Problems based on the structure of graphs -- for example finding cliques, independent sets, or colourings -- are of fundamental importance in classical complexity. It is well motivated to consider similar problems about quantum graphs, which are an operator system generalisation of graphs. Defining well-formulated decision problems for quantum graphs faces several technical challenges, and consequently the connections between quantum graphs and complexity have been underexplored. In this work, we introduce and study the clique problem for quantum graphs. Our approach utilizes a well-known connection between quantum graphs and quantum channels. The inputs for our problems are presented as quantum channels induced by circuits, which implicitly determine a corresponding quantum graph. We also use this approach to reimagine the clique and independent set problems for classical graphs, by taking the inputs to be circuits of deterministic or noisy channels which implicitly determine confusability graphs. We show that, by varying the collection of channels in the language, these give rise to complete problems for the classes $\textsf{NP}$, $\textsf{MA}$, $\textsf{QMA}$, and $\textsf{QMA}(2)$. In this way, we exhibit a classical complexity problem whose natural quantisation is $\textsf{QMA}(2)$, rather than $\textsf{QMA}$, which is commonly assumed. To prove the results in the quantum case, we make use of methods inspired by self-testing. To illustrate the utility of our techniques, we include a new proof of the reduction of $\textsf{QMA}(k)$ to $\textsf{QMA}(2)$ via cliques for quantum graphs. We also study the complexity of a version of the independent set problem for quantum graphs, and provide preliminary evidence that it may be in general weaker in complexity, contrasting to the classical case where the clique and independent set problems are equivalent.
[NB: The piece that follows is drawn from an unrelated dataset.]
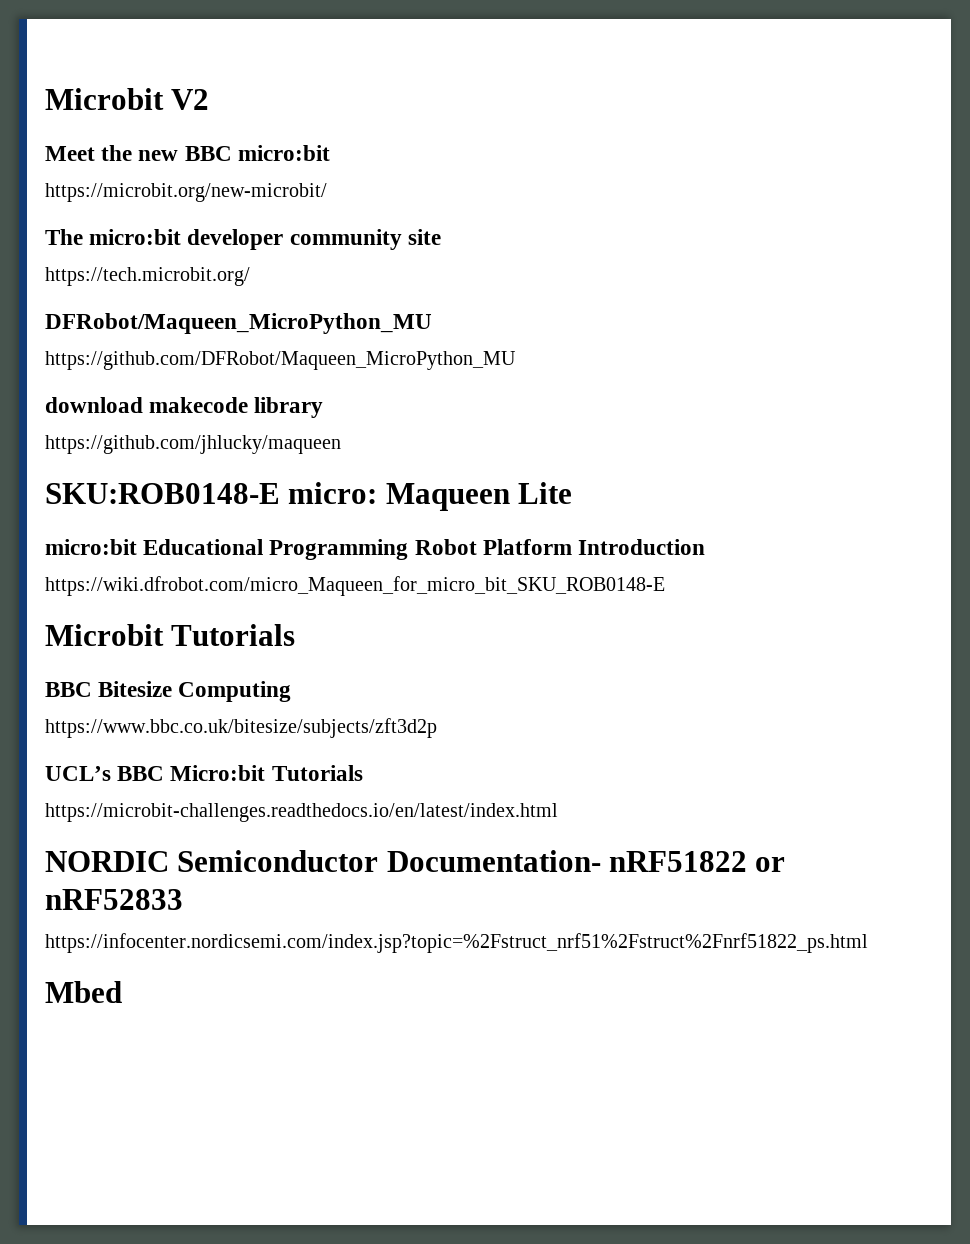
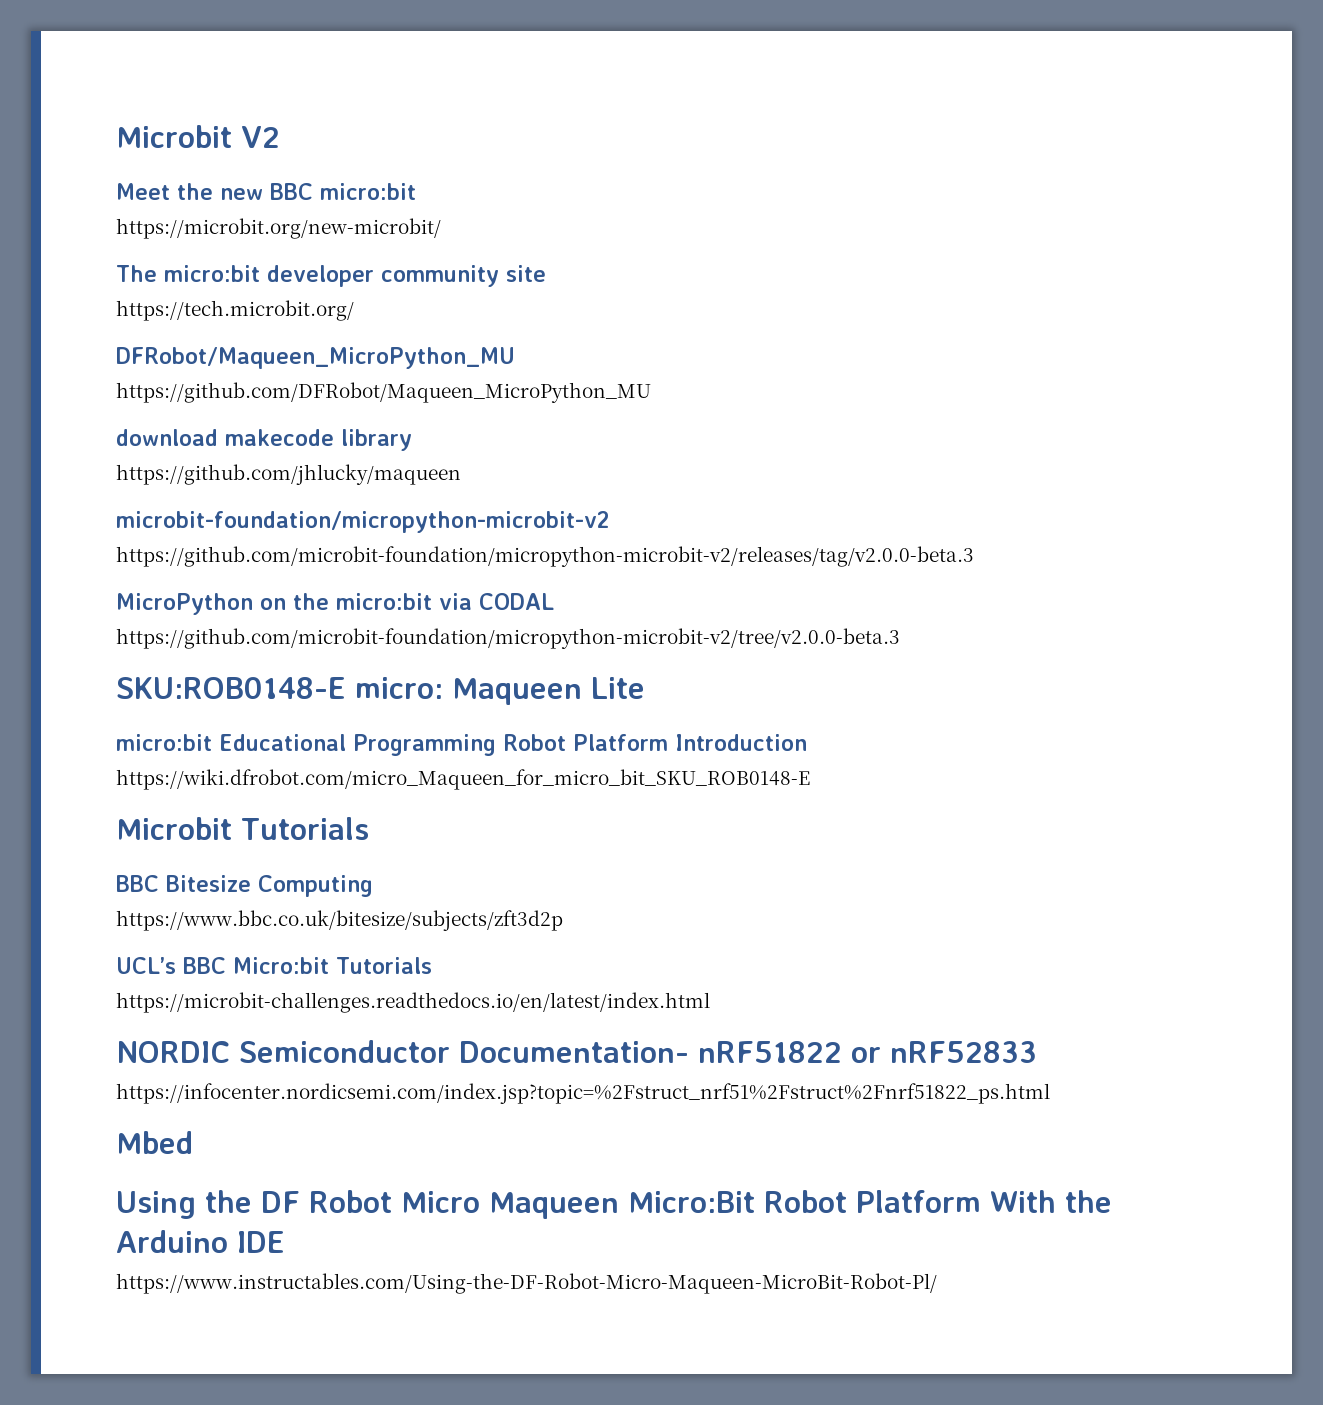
(341, 444) none -> [116,511,609,533] [116,546,974,567] [116,593,554,615] [116,628,900,649] // microbit-foundation/micropython-microbit-v2 // https://github.com/microbit-foundation/micropython-microbit-v2/releases/tag/v2.0.0-beta.3 // MicroPython on the micro:bit via CODAL // https://github.com/microbit-foundation/micropython-microbit-v2/tree/v2.0.0-beta.3
(122, 992) none -> [116,1190,1112,1219] [116,1230,285,1253] [116,1273,937,1294] // Using the DF Robot Micro Maqueen Micro:Bit Robot Platform With the Arduino IDE // https://www.instructables.com/Using-the-DF-Robot-Micro-Maqueen-MicroBit-Robot-Pl/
翻译：基于图结构的问题——例如寻找团、独立集或着色——在经典复杂性理论中具有基础重要性。考虑量子图（图的算子系统推广）的类似问题具有充分的动机。为量子图制定良定义的判定问题面临若干技术挑战，因此量子图与复杂性之间的联系尚未得到充分探索。在本工作中，我们引入并研究了量子图的团问题。我们的方法利用了量子图与量子信道之间的已知联系。问题输入由电路诱导的量子信道表示，这些信道隐式定义了相应的量子图。我们还采用此方法重新构想经典图的团与独立集问题，即输入为确定性或噪声信道（隐式定义混淆图）的电路。我们证明，通过改变语言中的信道集合，这些问题分别产生了类$\textsf{NP}$、$\textsf{MA}$、$\textsf{QMA}$和$\textsf{QMA}(2)$的完全问题。由此，我们展示了一个经典复杂性问题，其自然量子化为$\textsf{QMA}(2)$，而非通常假设的$\textsf{QMA}$。为证明量子情形中的结果，我们采用了受自测试启发的方法。为说明这些技术的实用性，我们给出了通过量子图的团将$\textsf{QMA}(k)$归约到$\textsf{QMA}(2)$的新证明。我们还研究了量子图独立集问题变体的复杂性，并提供了初步证据表明其复杂性可能普遍较弱，这与团问题和独立集问题等价的经典情形形成对比。